Das ist heute im gewissen Sinne anders - wer in dieser Popzeit als junge Musiker:in einen passenden Popentwurf sucht, kann diesen melancholischen Synthpop, in dem sich Spuren von Rock wiederfinden könnten, leicht ins Auge fassen. Alles, was frau dazu braucht, ist ein Computer, und Computer haben Musiker:innen heutzutage meist früher als Probenkeller. Ok, natürlich hört sich die auf anderen Wegen und denkbare und möglich gewordene Musik eines 47-jährigen Rocksängers anders an, als die einer jungen Musiker:in, die sich gerade einen Apple gekauft hat, und auch anders als Pop von den Pet Shop Boys. Kurioserweise ist aber eben der Pop von Rea Garvey in einigen seiner Wirkungsweisen dem Deutschpop recht nahe - bzw. ist dies ja gar nicht so kurios, denn Rea Garvey ist ja mittlerweile in der deutschen Medien- und Musik-Landschaft sozialisiert - in seiner Heimat Irland oder auch in sonstigen englischsprachigen Ländern spielt seine Musik keine Rolle. Man könnte „Hy Brasil“ gar attestieren, Deutschpop mit englischen Texten zu sein: Uptemponummern mit fluffigen Beats, guten Melodien, Ouh- und Oh-Chören, Unplugged-Reminiszenzen und elektrischen Effekten - human, life, dancing, world, Menschen, Leben, Tanzen, Welt. So wie in dieser Musik der Rock in Abwesenheit glänzt, funkelt die deutsche Sprache durch, ohne zu erklingen.

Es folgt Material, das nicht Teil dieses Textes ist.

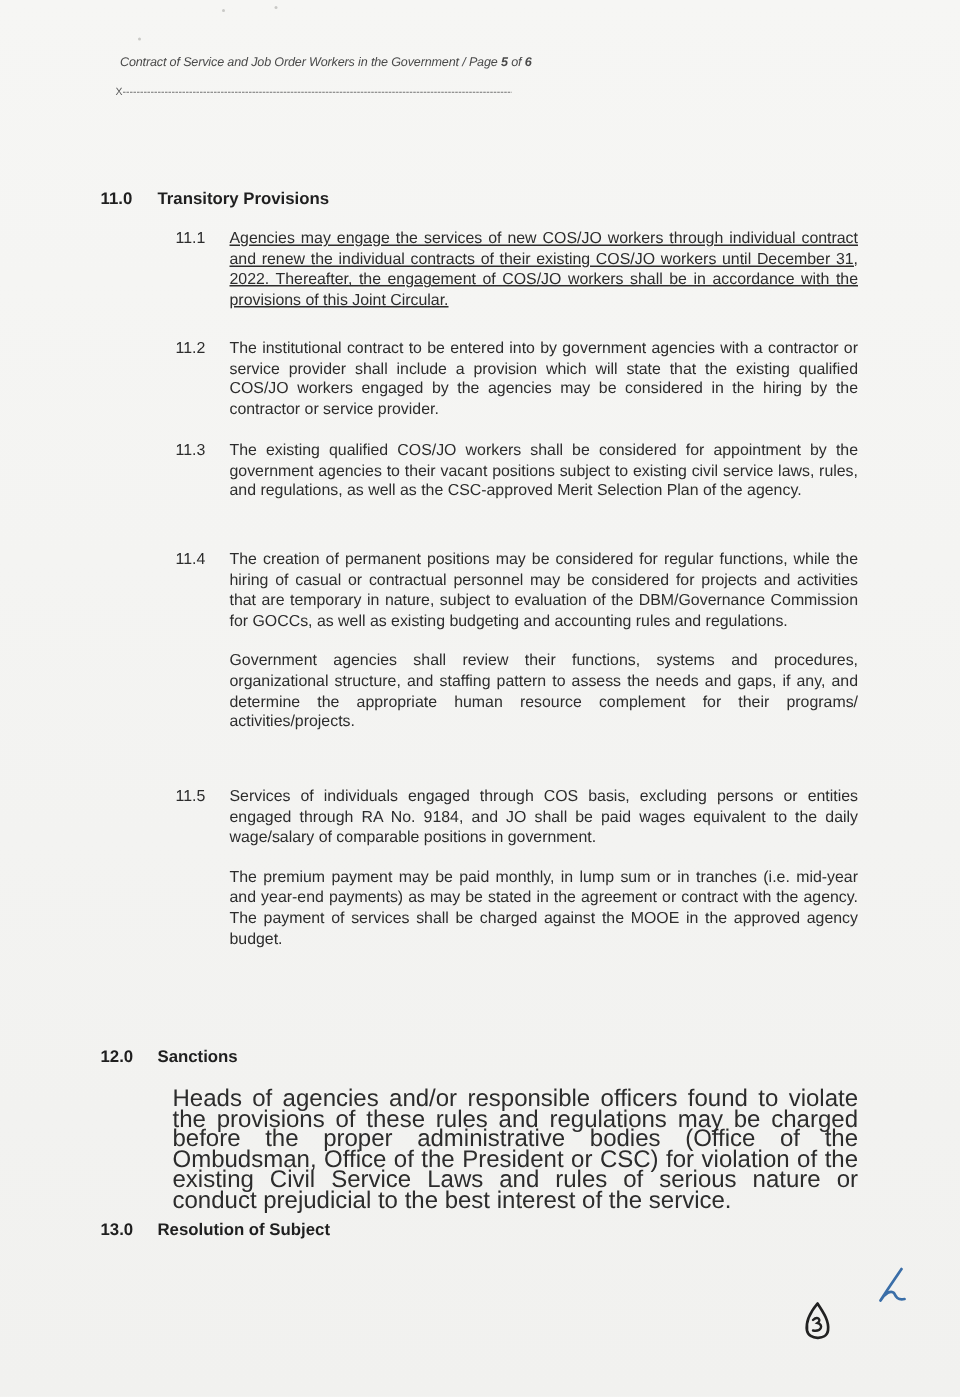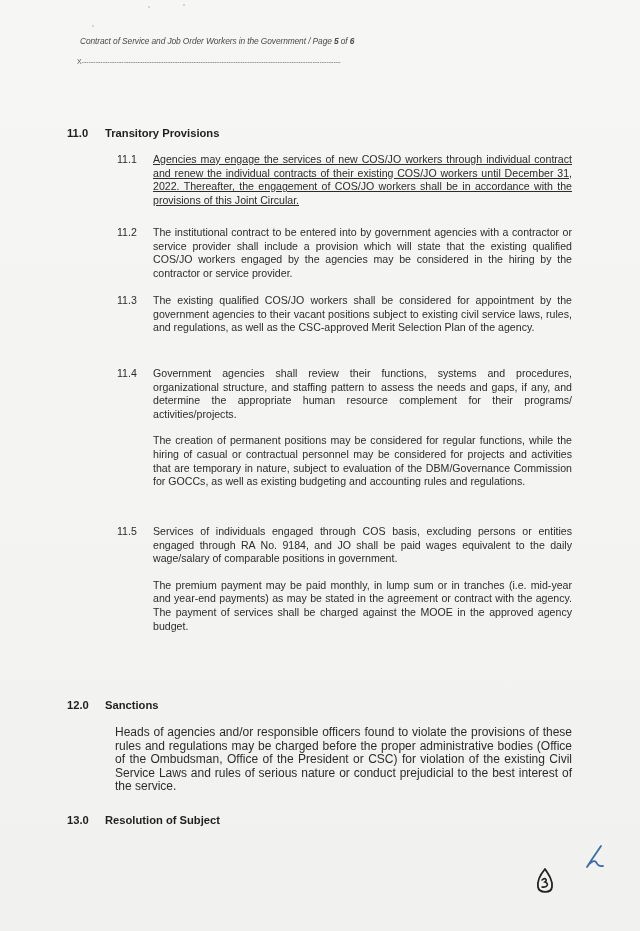"Government agencies shall review their" div.para { order: before "The creation of permanent positions" -> after "The creation of permanent positions" }
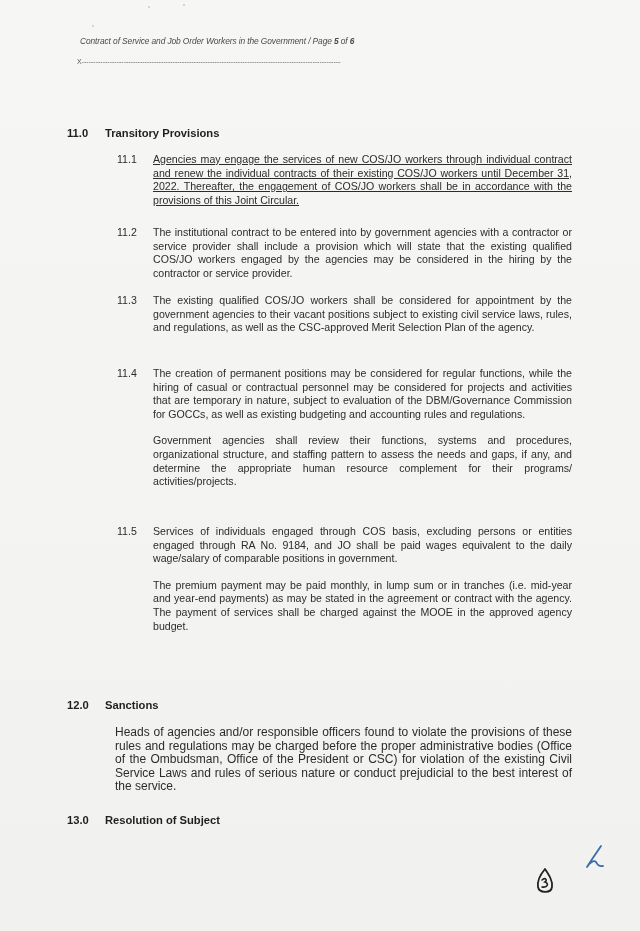"Heads of agencies and/or responsible" .body-block { font-size: 12px -> 16px }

Über Musik wie diese wird oft gespottet, es sei Musik für Leute, die nicht viel Musik hören, aber das kann man ja immer auch als Qualität werten; beziehungsweise: Es ist ja eigentlich ein Element von Popmusik als solcher, dass sie ihre eigene Nachfrage generiert und beinhaltet. Lange Rede kurzer Sinn: Das Album von Rea Garvey ist völlig ok.